Pagina:Mark Twain, De Lotgevallen van Tom Sawyer (1920).pdf/141

Uit Wikisource
Deze pagina is proefgelezen

Tom maakte over zijne terughoudendheid eenige schoonschijnende verontschuldigingen; de ware reden daarvan echter was de vrees, dat zelfs dit geheim niet langer in staat mocht zijn hen nog te doen blijven, en hij had het daarom als het laatste noodschot bewaard.

De knapen keerden vroolijk terug en gingen met opgewekt gemoed weder aan het spelen, niet uitgepraat over het heerlijke denkbeeld van Tom en vol bewondering over zijn vernuft. Na een smakelijk maal van eieren en visch verklaarde Tom, dat hij lust had om te rooken. Joe vond dit een voortreffelijke inval en zeide, dat hij het ook eens wilde probeeren. Huck maakte pijpjes en stopte die. Onze nieuwelingen hadden nooit iets anders gerookt dan stroo-sigaren, doch dat waren ‘flauwe dingen’, te kinderachtig om meegeteld te worden.

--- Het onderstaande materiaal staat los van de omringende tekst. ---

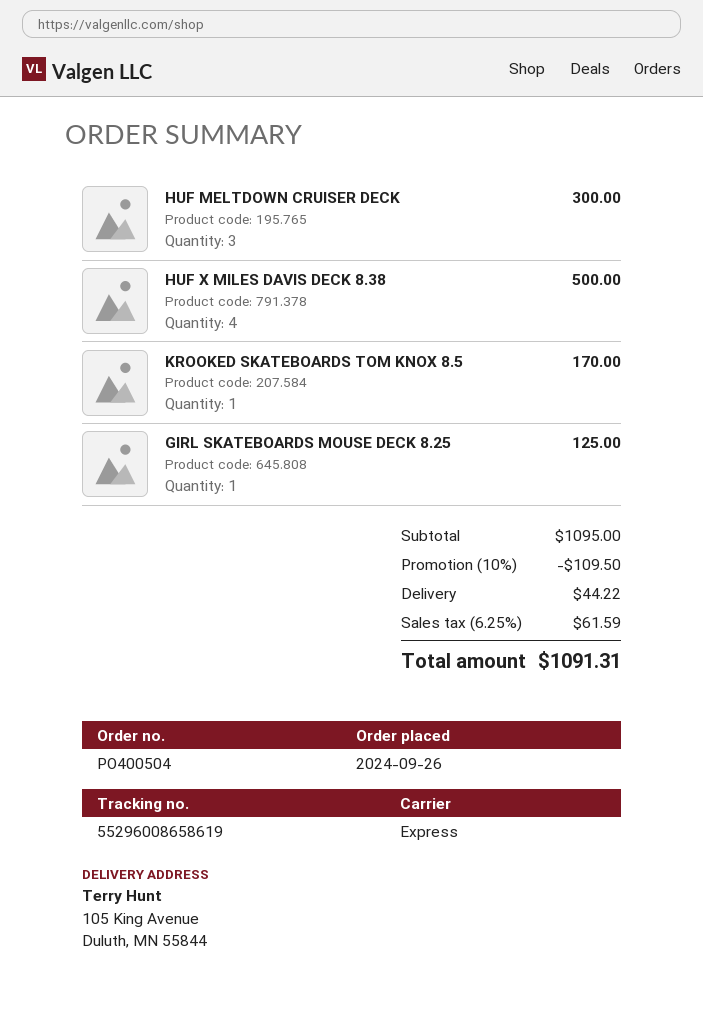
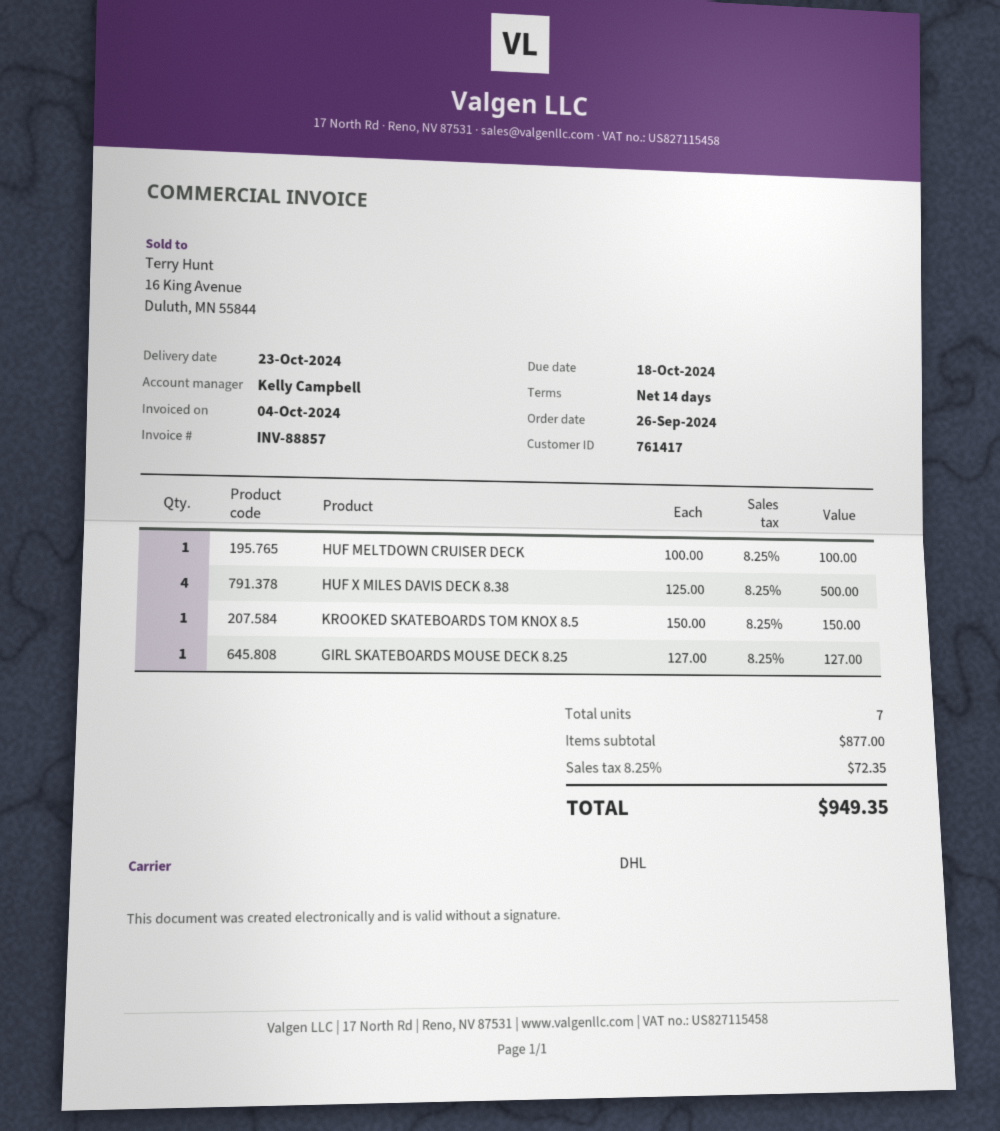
shipping method: express -> DHL
HUF MELTDOWN CRUISER DECK: 3 for 300.00 -> 1 for 100.00
KROOKED SKATEBOARDS TOM KNOX 8.5: 1 for 170.00 -> 1 for 150.00
GIRL SKATEBOARDS MOUSE DECK 8.25: 1 for 125.00 -> 1 for 127.00
subtotal: 1095.00 -> 877.00
discount: 10% = 109.50 -> none
shipping: 44.22 -> none
tax: 6.25% = 61.59 -> 8.25% = 72.35
total: 1091.31 -> 949.35

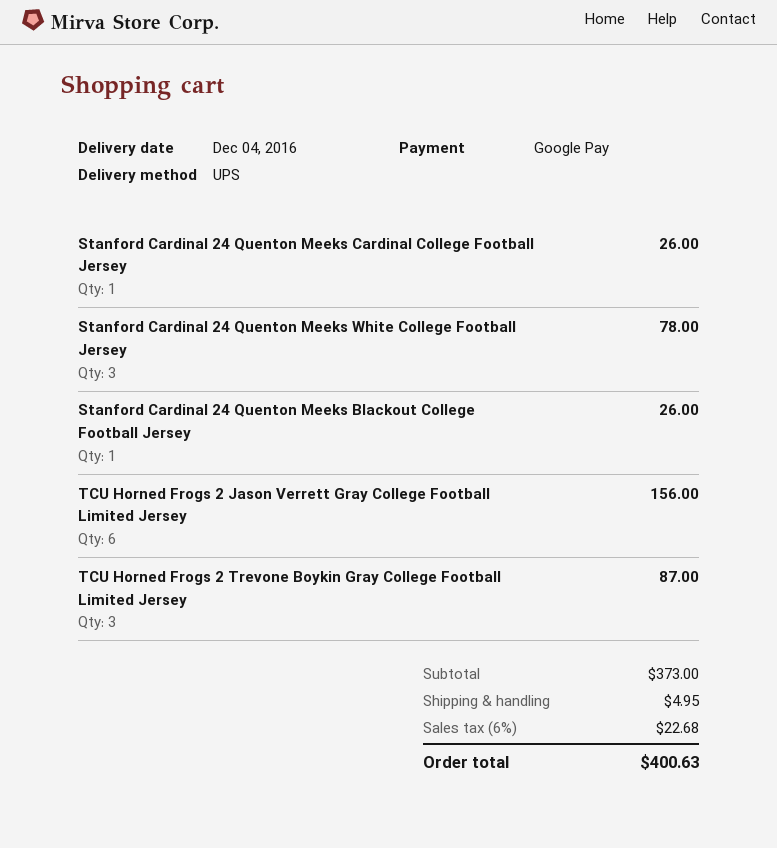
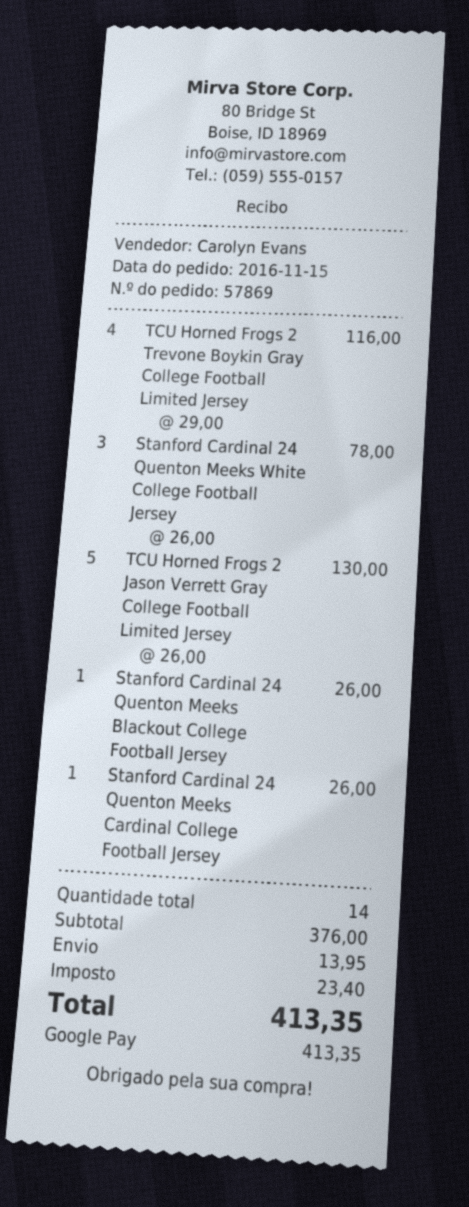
TCU Horned Frogs 2 Jason Verrett Gray College Football Limited Jersey: 6 for 156.00 -> 5 for 130.00
TCU Horned Frogs 2 Trevone Boykin Gray College Football Limited Jersey: 3 for 87.00 -> 4 for 116.00
subtotal: 373.00 -> 376.00
shipping: 4.95 -> 13.95
tax: 22.68 -> 23.40
total: 400.63 -> 413.35

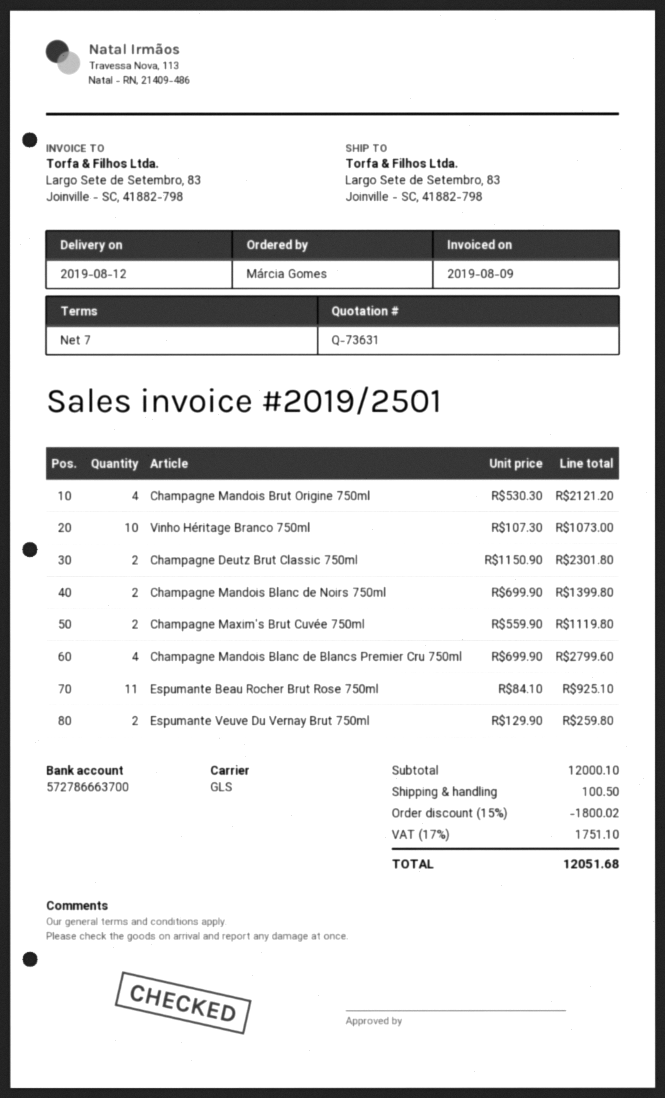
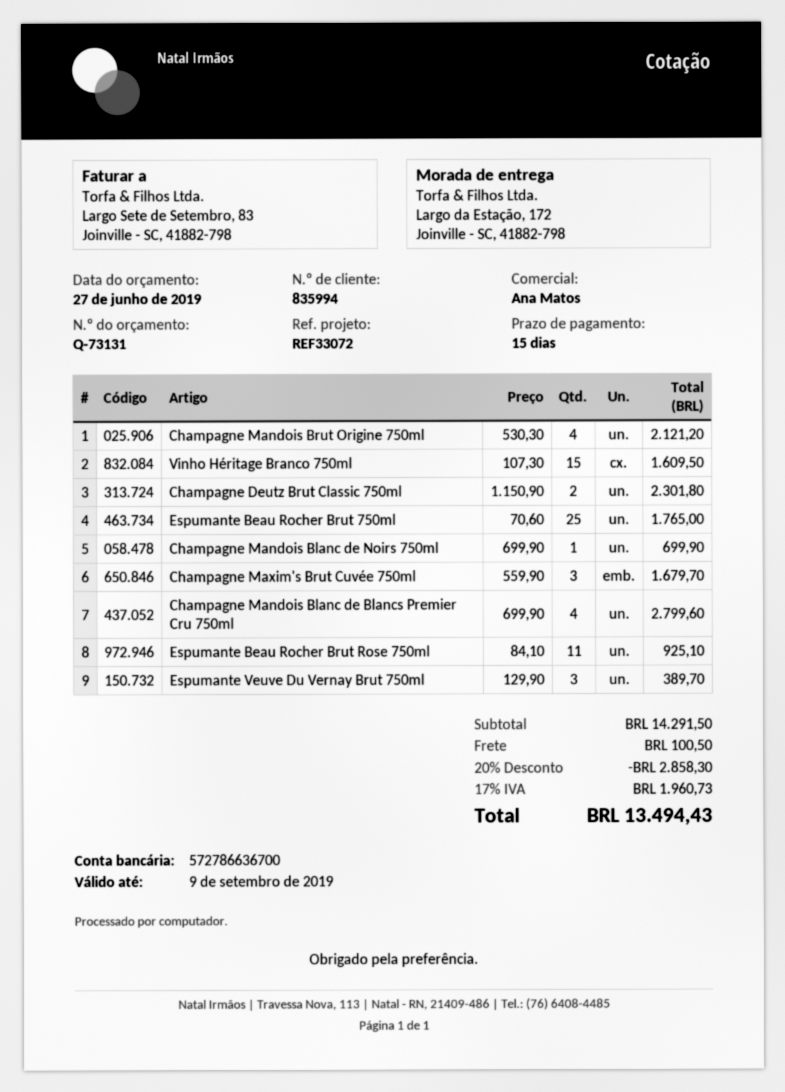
quote number: Q-73631 -> Q-73131
payment terms: 7 days -> 15 days
bank account: 572786663700 -> 572786636700
ship to: Largo Sete de Setembro, 83, Joinville - SC, 41882-798 -> Largo da Estação, 172, Joinville - SC, 41882-798
Vinho Héritage Branco 750ml: 10 x 107.30 = 1073.00 -> 15 x 107.30 = 1609.50
Champagne Mandois Blanc de Noirs 750ml: 2 x 699.90 = 1399.80 -> 1 x 699.90 = 699.90
Champagne Maxim's Brut Cuvée 750ml: 2 x 559.90 = 1119.80 -> 3 x 559.90 = 1679.70
Espumante Veuve Du Vernay Brut 750ml: 2 x 129.90 = 259.80 -> 3 x 129.90 = 389.70
Espumante Beau Rocher Brut 750ml: none -> 25 x 70.60 = 1765.00
subtotal: 12000.10 -> 14291.50
discount: 15% = 1800.02 -> 20% = 2858.30
tax: 17% = 1751.10 -> 17% = 1960.73
total: 12051.68 -> 13494.43

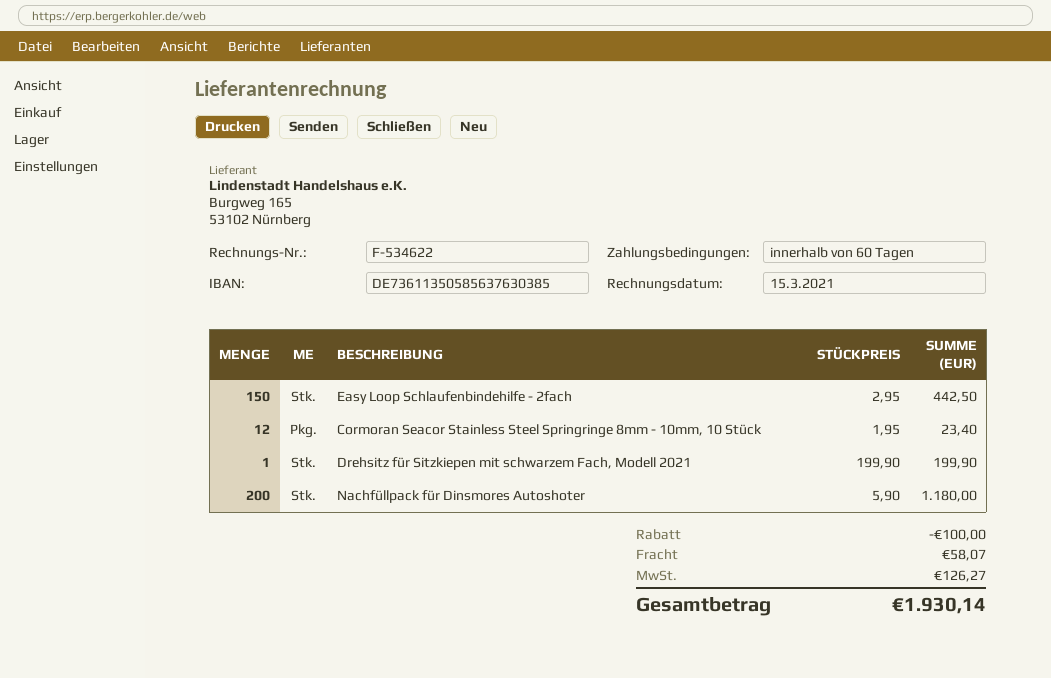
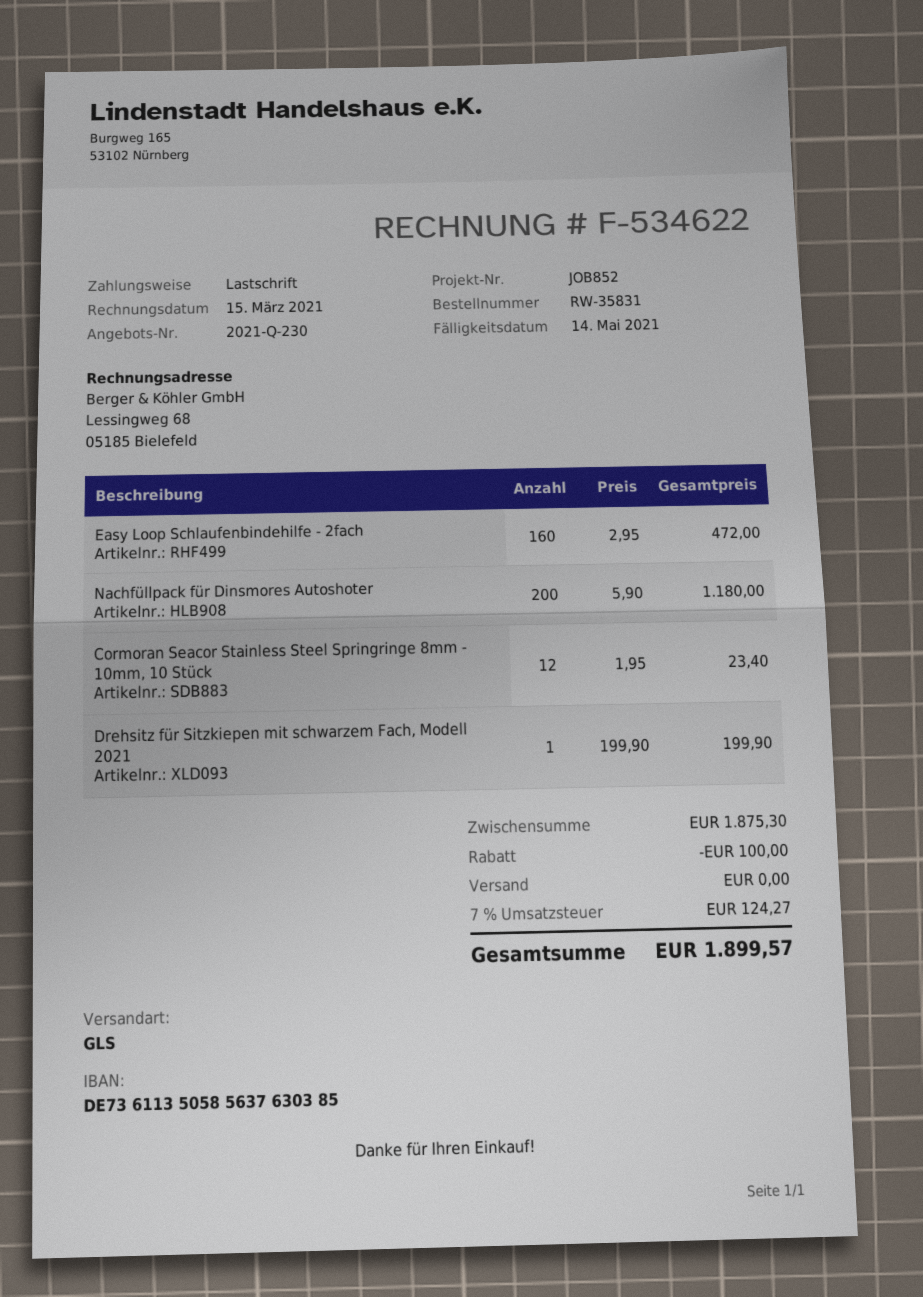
Easy Loop Schlaufenbindehilfe - 2fach: 150 x 2.95 = 442.50 -> 160 x 2.95 = 472.00
shipping: 58.07 -> 0.00
tax: 126.27 -> 124.27
total: 1930.14 -> 1899.57

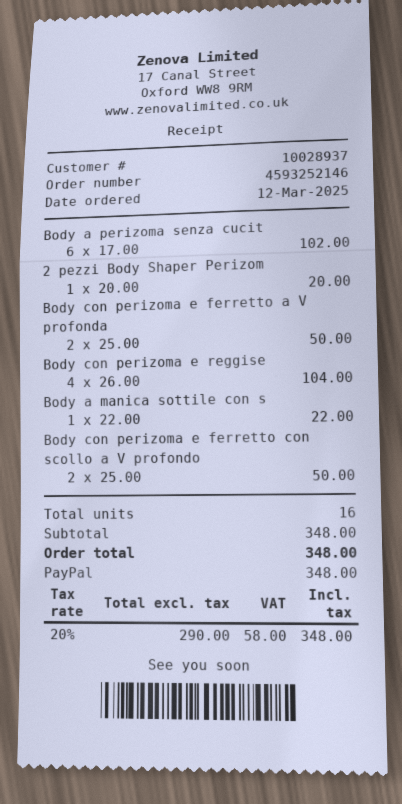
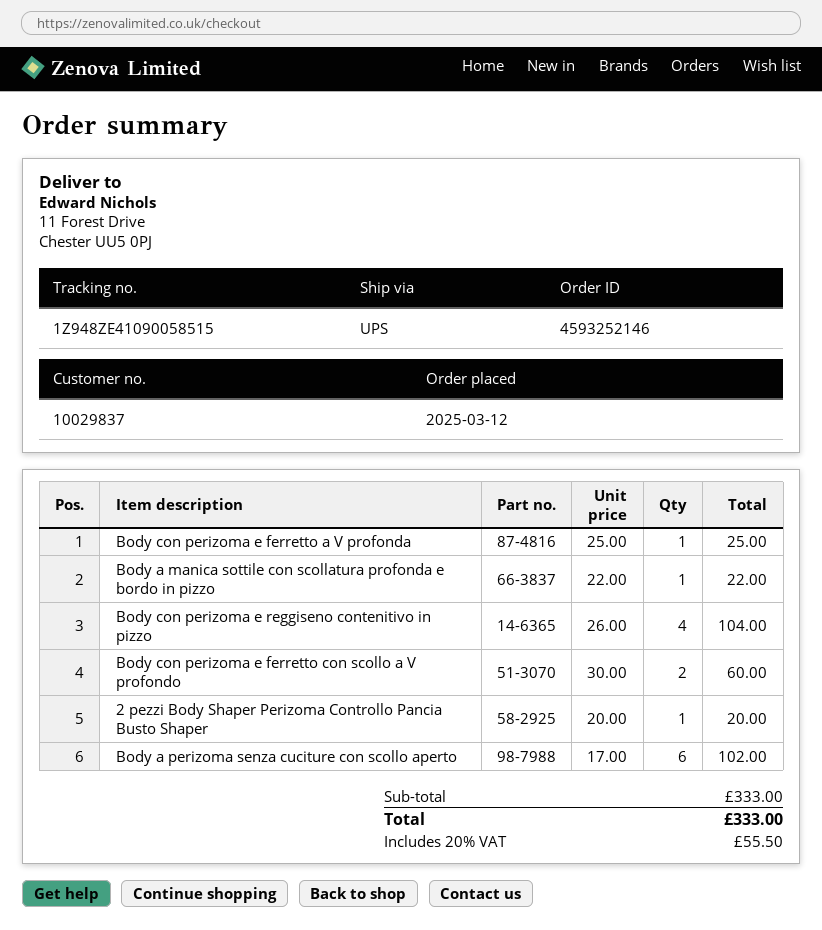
customer number: 10028937 -> 10029837
Body con perizoma e ferretto a V profonda: 2 x 25.00 = 50.00 -> 1 x 25.00 = 25.00
Body con perizoma e ferretto con scollo a V profondo: 2 x 25.00 = 50.00 -> 2 x 30.00 = 60.00
subtotal: 348.00 -> 333.00
tax: 20% = 58.00 -> 20% = 55.50
total: 348.00 -> 333.00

Nu strekten zij zich op het mos uit, leunden weibehaaglijk op hunne ellebogen en begonnen dapper te blazen. De tabak was lang niet lekker en maakte hen een beetje draaierig; doch Tom zeide:

‘Nu, dat is gemakkelijk. Had ik geweten, dat er zoo weinig aan was, dan had ik het al lang geleerd.’

‘Ik ook,’ zeide Joe; ‘het beduidt niets.’

‘Hoe menig keer,’ zeide Tom, ‘heb ik rookers aangekeken en gedacht: “Hè, ik wenschte dat ik het kon,” en dan hield ik het er voor, dat ik het nooit zou kunnen leeren, Heb ik dat niet gezegd, Huck? Heb jij het mij niet hooren zeggen, Huck? Laat Huck zeggen, of het niet waar is.’

‘Ja, wel twintigmaal,’ zeide Huck.

‘Neen,’ zeide Tom, ‘wel honderdmaal. Eens nog, toen wij bij het slachthuis stonden. Herinner jij je dat niet, Huck? Bob Tanner was er ook bij en Johan Hatcher en Jeff Hatcher. Weet je niet meer, Huck, dat ik het zeide?’